[Front-end code edit data]
++++++

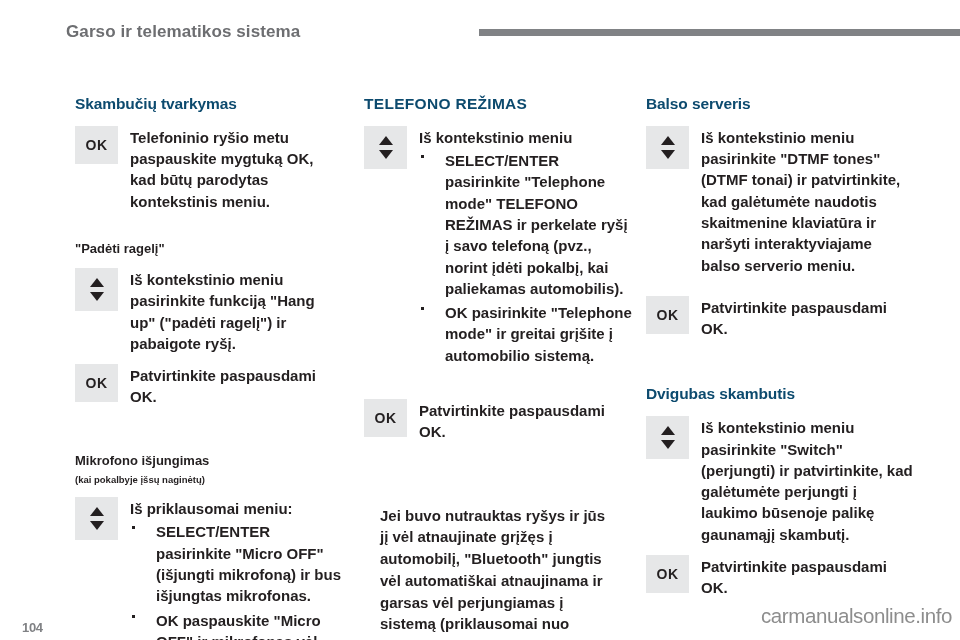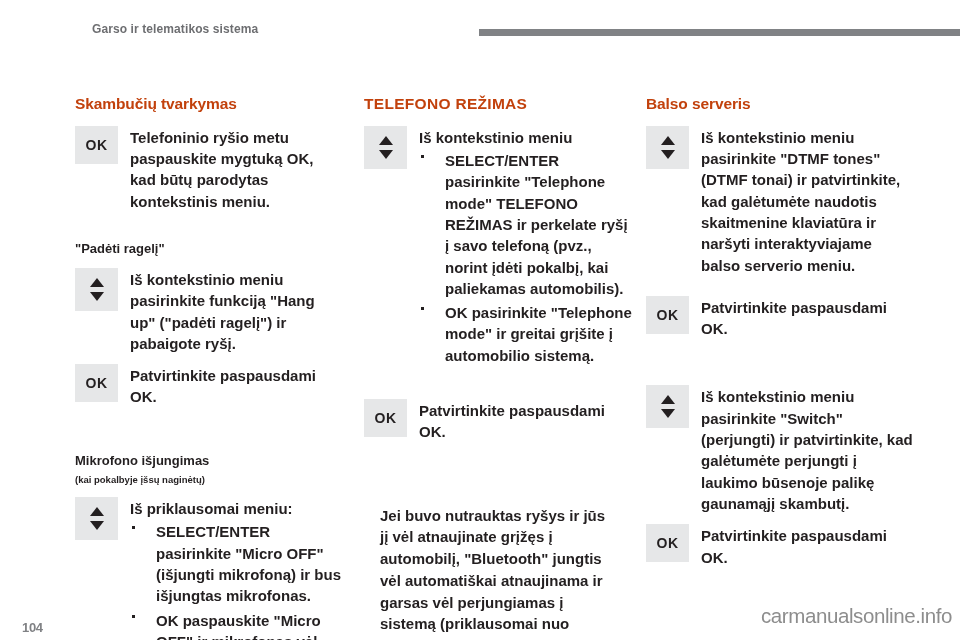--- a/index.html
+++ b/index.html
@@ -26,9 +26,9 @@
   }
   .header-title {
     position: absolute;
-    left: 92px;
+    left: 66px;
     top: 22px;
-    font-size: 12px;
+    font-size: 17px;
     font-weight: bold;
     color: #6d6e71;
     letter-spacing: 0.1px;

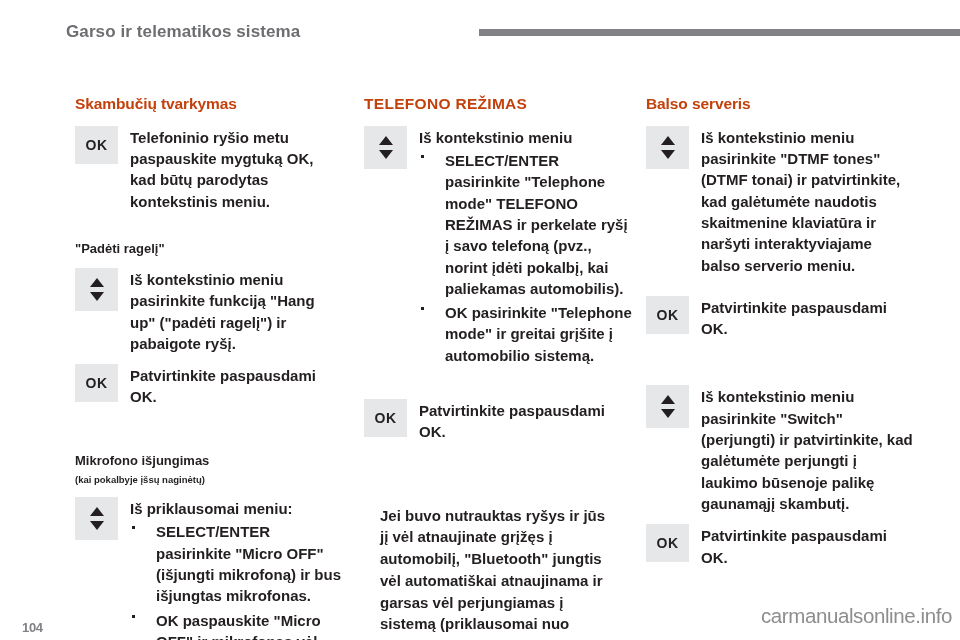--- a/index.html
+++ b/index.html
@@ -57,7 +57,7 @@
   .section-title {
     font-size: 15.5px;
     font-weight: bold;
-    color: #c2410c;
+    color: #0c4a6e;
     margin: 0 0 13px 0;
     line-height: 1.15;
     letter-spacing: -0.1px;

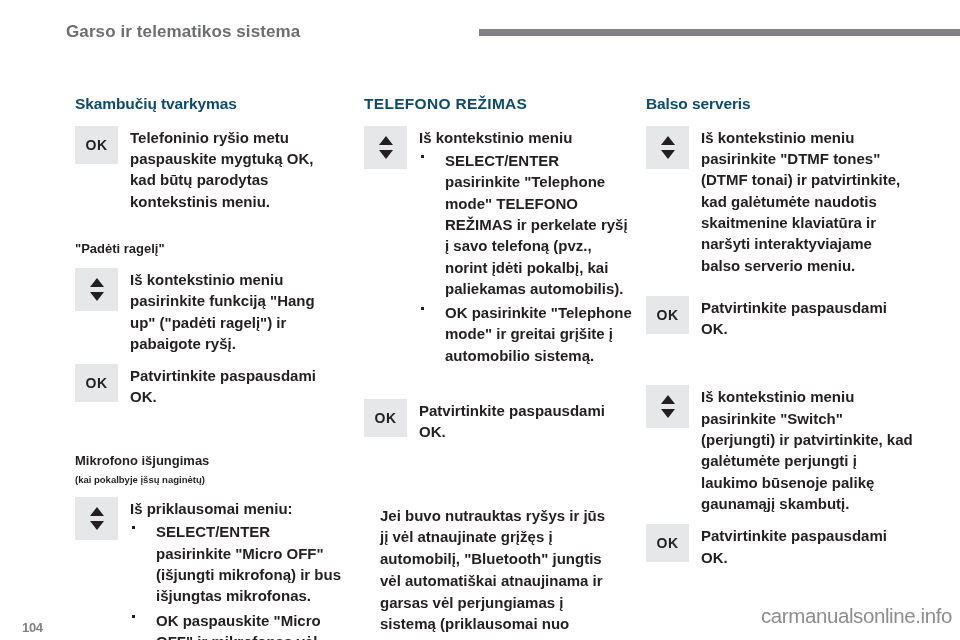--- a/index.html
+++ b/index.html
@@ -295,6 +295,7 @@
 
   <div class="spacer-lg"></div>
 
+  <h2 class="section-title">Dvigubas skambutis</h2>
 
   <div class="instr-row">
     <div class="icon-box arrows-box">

++++++

Assignment >>
Find and copy each line above that includes the string "class".

Exercise response >>
   <div class="spacer-lg"></div>
+  <h2 class="section-title">Dvigubas skambutis</h2>
   <div class="instr-row">
     <div class="icon-box arrows-box">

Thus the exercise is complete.